1. 1.
    0
    şuku için paylaşmıyorum, belki karı kız ortamında işinize yarar diye, bu sözün niçe tarafından hangi hikayeye istinaden sarfedildiğini anlatıyorum:

    ilk önce mitolojideki hikayesini
    sunuyorum,
    ilk Kadının Yaratılışı
    Prometheus'un kurnazlıkla çalarak
    insanlara verdiği akıl onları
    şımartınca Zeus o zamana kadar
    yalnız erkeklerden ibaret olan insan
    topluluğuna ceza vermek istedi ve
    onlara kadını gönderdi. Zeus ,
    oldukça başarılı bir usta olan oğlu
    Hephaistos'tan kadını yaratmasını
    istedi. Hephaistos babasının isteği
    üzerine çamuru su ile yoğurdu ve
    görenleri şaşırtacak güzellikte bir
    kadın vücudu yarattı.
    Olympos'ta oturan tanrıçaların en
    güzeli olan ve kendi karısı olan
    Aphrodite'in vücudunu model
    olarak kullanmıştı. Heykel bitince
    onun kalbine ruh yerine bir kıvılcım
    koydu. O zaman heykelin gözleri
    açıldı . Kolları bacakları kıpırdamaya
    ve dudakları konuşmaya başladı.
    Onu süslemek için bütün tanrılar ve
    tanrıçalar yardım ettiler. Herkes
    kendisinden ona bir şey armağan
    etti ve ona Rumca "bütün
    armağan " anlopps gelen Pndora
    adını taktılar. Athena ona güzel bir
    kemer, süslü elbiseler verdi. Letafet
    perileri Kharites beyaz göğsüne
    parlak altın gerdanlık taktılar.
    Aphrodite başına güzellikler saçtı.
    Güzel saçlı Horalar ilkbahar
    çiçekleriyle onu süslediler. Hermes
    Pandora' nın kalbine, hıyanet ve
    aldatıcı sözler yerleştirdi.
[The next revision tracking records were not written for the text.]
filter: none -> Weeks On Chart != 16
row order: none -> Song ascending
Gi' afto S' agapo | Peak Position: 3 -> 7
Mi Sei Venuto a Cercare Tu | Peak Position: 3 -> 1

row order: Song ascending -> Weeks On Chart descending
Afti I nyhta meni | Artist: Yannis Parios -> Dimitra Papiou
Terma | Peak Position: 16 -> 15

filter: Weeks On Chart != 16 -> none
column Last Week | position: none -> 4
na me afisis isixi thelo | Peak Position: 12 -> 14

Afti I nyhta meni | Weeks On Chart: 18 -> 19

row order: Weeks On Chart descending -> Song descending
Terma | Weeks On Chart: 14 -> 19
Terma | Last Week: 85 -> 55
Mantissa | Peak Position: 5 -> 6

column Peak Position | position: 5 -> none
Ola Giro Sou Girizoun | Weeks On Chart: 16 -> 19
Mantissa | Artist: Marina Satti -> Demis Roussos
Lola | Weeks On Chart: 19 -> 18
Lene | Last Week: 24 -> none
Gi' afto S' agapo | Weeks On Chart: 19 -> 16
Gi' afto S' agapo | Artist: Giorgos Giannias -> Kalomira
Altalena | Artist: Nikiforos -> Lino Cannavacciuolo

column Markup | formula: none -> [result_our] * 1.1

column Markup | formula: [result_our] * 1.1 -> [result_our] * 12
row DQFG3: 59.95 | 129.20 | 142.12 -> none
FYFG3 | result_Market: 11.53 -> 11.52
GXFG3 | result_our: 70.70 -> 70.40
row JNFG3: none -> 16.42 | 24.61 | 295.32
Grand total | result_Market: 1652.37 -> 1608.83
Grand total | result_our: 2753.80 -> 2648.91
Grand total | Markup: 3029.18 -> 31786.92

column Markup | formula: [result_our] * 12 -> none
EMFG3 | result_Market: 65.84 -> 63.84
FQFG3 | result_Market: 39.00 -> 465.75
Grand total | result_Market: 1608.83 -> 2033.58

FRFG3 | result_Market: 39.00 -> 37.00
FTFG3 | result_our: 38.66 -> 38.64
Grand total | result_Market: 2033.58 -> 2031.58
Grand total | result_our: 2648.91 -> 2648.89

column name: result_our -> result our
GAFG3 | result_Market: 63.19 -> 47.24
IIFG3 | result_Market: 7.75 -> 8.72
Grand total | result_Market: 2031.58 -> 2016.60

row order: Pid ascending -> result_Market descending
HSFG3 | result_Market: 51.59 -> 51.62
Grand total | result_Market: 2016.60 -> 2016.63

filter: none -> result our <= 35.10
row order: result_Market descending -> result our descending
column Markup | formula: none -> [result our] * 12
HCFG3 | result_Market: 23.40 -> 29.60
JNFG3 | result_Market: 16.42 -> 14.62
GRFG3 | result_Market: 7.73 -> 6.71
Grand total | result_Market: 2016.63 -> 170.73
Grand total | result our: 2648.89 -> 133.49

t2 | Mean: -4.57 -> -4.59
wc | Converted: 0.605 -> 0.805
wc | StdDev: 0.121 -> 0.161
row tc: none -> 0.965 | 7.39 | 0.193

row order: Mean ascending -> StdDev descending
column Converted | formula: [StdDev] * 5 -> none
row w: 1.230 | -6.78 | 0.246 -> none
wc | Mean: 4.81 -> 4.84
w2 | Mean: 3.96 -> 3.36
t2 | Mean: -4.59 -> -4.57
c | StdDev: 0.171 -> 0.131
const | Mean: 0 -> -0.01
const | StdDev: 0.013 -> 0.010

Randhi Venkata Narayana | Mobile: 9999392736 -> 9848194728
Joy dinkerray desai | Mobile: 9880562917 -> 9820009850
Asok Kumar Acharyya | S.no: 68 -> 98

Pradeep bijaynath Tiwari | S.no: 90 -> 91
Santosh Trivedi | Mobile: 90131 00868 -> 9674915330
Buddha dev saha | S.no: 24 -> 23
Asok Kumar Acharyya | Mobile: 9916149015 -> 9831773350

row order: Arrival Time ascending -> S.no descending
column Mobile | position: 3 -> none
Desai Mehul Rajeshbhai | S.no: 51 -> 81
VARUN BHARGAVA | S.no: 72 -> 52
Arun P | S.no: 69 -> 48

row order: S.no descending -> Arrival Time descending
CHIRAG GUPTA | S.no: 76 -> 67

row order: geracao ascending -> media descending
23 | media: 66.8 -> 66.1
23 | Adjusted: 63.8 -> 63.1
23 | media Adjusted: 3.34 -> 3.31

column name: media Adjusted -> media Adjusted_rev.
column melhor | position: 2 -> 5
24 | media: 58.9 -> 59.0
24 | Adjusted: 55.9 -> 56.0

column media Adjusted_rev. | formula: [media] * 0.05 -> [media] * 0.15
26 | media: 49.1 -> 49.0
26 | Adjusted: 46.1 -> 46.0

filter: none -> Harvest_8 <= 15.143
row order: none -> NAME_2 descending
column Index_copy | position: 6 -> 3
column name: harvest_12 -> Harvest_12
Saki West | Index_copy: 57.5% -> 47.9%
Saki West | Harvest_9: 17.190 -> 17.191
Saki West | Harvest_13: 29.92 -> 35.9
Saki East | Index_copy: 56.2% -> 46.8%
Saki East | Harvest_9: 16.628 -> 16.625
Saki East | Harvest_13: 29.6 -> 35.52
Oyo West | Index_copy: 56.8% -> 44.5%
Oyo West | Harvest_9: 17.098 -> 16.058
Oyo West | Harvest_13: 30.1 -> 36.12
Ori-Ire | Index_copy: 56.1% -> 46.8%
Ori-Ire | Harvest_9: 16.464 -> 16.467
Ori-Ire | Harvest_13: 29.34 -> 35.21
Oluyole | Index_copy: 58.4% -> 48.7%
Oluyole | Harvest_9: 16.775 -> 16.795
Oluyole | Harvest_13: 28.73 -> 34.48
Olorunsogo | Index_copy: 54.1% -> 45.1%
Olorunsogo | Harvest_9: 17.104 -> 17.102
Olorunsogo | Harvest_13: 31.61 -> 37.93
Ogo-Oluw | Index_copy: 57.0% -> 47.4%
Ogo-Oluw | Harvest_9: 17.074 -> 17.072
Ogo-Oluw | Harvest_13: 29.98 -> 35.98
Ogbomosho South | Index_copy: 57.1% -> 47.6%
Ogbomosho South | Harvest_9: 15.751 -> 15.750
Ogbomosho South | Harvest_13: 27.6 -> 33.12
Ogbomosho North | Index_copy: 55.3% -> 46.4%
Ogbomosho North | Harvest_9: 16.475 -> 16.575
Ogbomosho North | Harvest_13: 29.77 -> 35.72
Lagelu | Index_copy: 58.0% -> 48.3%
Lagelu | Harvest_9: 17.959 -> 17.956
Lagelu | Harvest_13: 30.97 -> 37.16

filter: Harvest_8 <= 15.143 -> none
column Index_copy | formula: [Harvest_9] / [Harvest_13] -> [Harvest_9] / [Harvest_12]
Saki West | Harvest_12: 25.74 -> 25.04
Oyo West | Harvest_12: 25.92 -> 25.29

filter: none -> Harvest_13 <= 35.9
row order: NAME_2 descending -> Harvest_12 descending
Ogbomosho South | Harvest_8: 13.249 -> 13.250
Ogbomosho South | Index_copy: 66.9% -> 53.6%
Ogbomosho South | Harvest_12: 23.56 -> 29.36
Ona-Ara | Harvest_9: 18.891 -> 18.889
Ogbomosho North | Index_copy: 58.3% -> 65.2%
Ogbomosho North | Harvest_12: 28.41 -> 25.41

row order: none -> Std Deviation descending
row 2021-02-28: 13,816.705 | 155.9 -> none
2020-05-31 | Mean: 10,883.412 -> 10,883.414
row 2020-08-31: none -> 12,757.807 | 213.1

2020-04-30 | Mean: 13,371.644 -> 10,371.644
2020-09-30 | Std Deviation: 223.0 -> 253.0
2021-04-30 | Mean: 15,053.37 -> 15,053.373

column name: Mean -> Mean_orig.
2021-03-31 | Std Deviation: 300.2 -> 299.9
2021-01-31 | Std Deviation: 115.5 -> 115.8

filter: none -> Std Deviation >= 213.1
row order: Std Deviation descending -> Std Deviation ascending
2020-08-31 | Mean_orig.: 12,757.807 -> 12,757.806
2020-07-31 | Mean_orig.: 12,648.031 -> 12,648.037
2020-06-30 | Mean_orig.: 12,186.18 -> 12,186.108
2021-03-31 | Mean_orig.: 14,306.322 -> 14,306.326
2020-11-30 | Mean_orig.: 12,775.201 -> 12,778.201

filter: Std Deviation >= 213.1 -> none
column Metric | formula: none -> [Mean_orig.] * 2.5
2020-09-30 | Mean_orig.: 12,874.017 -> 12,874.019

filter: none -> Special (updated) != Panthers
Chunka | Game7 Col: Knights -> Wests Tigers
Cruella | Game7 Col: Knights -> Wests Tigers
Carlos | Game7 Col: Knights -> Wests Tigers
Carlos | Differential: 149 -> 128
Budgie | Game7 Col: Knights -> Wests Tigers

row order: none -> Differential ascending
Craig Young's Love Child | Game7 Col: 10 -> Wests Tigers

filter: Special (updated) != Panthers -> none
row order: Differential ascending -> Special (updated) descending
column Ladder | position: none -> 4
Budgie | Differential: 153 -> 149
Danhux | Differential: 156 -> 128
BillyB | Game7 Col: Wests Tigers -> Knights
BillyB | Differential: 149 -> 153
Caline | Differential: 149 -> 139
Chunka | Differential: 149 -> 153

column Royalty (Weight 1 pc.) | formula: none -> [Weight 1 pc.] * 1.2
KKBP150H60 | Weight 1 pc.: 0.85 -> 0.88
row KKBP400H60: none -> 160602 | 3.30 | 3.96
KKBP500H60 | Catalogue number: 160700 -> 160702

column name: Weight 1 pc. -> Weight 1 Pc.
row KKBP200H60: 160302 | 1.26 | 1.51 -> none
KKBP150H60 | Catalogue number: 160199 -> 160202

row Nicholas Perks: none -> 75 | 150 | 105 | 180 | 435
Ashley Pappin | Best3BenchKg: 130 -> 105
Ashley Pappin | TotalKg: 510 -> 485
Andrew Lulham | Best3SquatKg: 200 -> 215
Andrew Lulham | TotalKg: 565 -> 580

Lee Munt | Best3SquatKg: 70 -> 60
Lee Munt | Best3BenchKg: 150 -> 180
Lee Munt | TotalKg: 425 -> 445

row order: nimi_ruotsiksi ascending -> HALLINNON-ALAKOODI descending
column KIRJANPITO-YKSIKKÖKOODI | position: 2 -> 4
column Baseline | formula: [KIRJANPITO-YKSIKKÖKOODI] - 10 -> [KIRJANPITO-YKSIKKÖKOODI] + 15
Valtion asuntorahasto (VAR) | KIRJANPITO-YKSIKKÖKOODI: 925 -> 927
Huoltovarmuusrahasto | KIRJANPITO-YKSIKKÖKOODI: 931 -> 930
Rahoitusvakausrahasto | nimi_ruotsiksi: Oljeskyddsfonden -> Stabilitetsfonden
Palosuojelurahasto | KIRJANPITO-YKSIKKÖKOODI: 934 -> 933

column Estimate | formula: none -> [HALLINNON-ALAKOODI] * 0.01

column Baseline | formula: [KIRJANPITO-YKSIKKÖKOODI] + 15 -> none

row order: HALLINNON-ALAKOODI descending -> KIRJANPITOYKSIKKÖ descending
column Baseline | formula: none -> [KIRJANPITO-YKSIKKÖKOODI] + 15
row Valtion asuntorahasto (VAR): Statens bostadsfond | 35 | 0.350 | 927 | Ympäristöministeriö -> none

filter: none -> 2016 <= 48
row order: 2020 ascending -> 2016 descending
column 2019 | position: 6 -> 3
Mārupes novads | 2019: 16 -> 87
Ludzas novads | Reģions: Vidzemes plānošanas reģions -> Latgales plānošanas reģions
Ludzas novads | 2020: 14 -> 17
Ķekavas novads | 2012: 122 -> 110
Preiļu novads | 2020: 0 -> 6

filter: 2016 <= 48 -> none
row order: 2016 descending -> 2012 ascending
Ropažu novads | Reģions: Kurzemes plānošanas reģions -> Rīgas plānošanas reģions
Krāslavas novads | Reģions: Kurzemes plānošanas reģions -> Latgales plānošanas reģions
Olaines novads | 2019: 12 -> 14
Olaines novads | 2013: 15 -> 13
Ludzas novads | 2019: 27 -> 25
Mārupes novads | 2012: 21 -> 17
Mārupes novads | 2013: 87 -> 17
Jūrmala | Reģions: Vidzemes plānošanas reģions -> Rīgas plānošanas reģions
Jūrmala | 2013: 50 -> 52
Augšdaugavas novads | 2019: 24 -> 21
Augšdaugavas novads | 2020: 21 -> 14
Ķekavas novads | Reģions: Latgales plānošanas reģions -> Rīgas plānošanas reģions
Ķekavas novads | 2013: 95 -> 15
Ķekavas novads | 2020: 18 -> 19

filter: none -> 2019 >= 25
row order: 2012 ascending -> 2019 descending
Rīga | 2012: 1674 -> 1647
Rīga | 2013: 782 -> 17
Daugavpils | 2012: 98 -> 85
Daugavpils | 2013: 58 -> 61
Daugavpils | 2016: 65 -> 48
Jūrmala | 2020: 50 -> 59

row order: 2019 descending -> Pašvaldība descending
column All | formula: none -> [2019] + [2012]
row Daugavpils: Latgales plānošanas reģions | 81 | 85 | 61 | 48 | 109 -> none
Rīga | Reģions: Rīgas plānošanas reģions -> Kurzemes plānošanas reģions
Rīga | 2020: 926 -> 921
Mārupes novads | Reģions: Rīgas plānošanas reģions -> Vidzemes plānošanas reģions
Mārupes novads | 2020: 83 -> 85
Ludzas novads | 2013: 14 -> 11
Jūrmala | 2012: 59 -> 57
Zeus da
    ona esrarlı bir kutu armağan etti ve
    ona dediki; Sakın verdiğim kutuyu
    açma, içindeki iyi şeyler uzaklara
    kaçar ve onların yerine fenalıklar
    gelir, seni rahatsız ederler. Bu
    kutuyu iyi sakla bütün insanların
    saadeti ve felaketi bu kutunun
    açılıp açılmamasına bağlıdır . Böyle
    dedikten sonra baş tanrı ilk kadını
    yeryüzüne indirdi ve
    Prometheus'un kardeşi
    Epimetheus'a gelin olarak gönderdi.
    Prometheus kardeşine Zeus'dan hiç
    bir şekilde hediye kabul
    etmemesini tembih ettiği halde
    Pandora'nın güzelliğine hayran
    kalan Epimetheus öğüdü tutmadı
    ve onunla evlendi.
    Pandora da tıpkı tüm kadınlar gibi
    doğuştan meraklı olduğunda
    dünyaya gelir gelmez kutunun
    içinde ne olabileceğini düşünmeye
    başladı ve Zeus'un uyarısını
    unutarak kutuyu açtı. Kutunun
    içindeki hastalık, keder, ıstırap,
    yalan, riya gibi insanları rahatsız
    edecek ve onları felakete
    sürükleyecek ne kadar kötülük
    varsa hepsi açılan kutudan kuşlar
    gibi uçuştular. Pandora hatasını
    anlayarak biraz sonra kutuyu
    kapadı ancak kutuya kapatılan
    kötülüklerin arasında, insanları
    yaşatacak, teselli edecek "ümit" te
    vardı. Fakat ümit dışarı çıkamamış
    kutuda kalmıştı.. Böylece Zeus ilk
    kadını beraberinde kötülüklerle
    dolu bir kutuyla yeryüzüne
    yollayarak insanlardan intikam
    almıştı .
    --
    Bu mitolojik hikaye'ye istinaden
    Nietzsche şu sözleri sarfetmiştir:
    Pandora'nın kutusu açılıp, Zeus'un
    içinde sakladığı bütün kötülükler
    dünyaya saçıldığı zaman, orada son
    bir kötülük kaldığından kimsenin
    haberi olmamıştı: Ümit. O
    zamandan beri, yanlışlıkla kutuyu
    ve içindeki ümidi iyi şans olarak
    yorumladık. Fakat Zeus'un
    arzusunun, insanların kendilerini
    işkenceye teslim etmeleri olduğunu
    unuttuk. Ümit kötülüklerin en
    kötüsüdür, çünkü işkenceyi
    uzatır.
    işte o nedenle
    Kutuda kalan son şeyin ümit
    olmasının bizi mutlu ettiğini
    Oysa o kutuda yalnızca kötülüklerin
    bulunduğunu unuttuğumuz
    hakkında söyledikleriyle fark
    yaratmış

    özet:harbiden ümit bütün kötülüklerin anasıymış.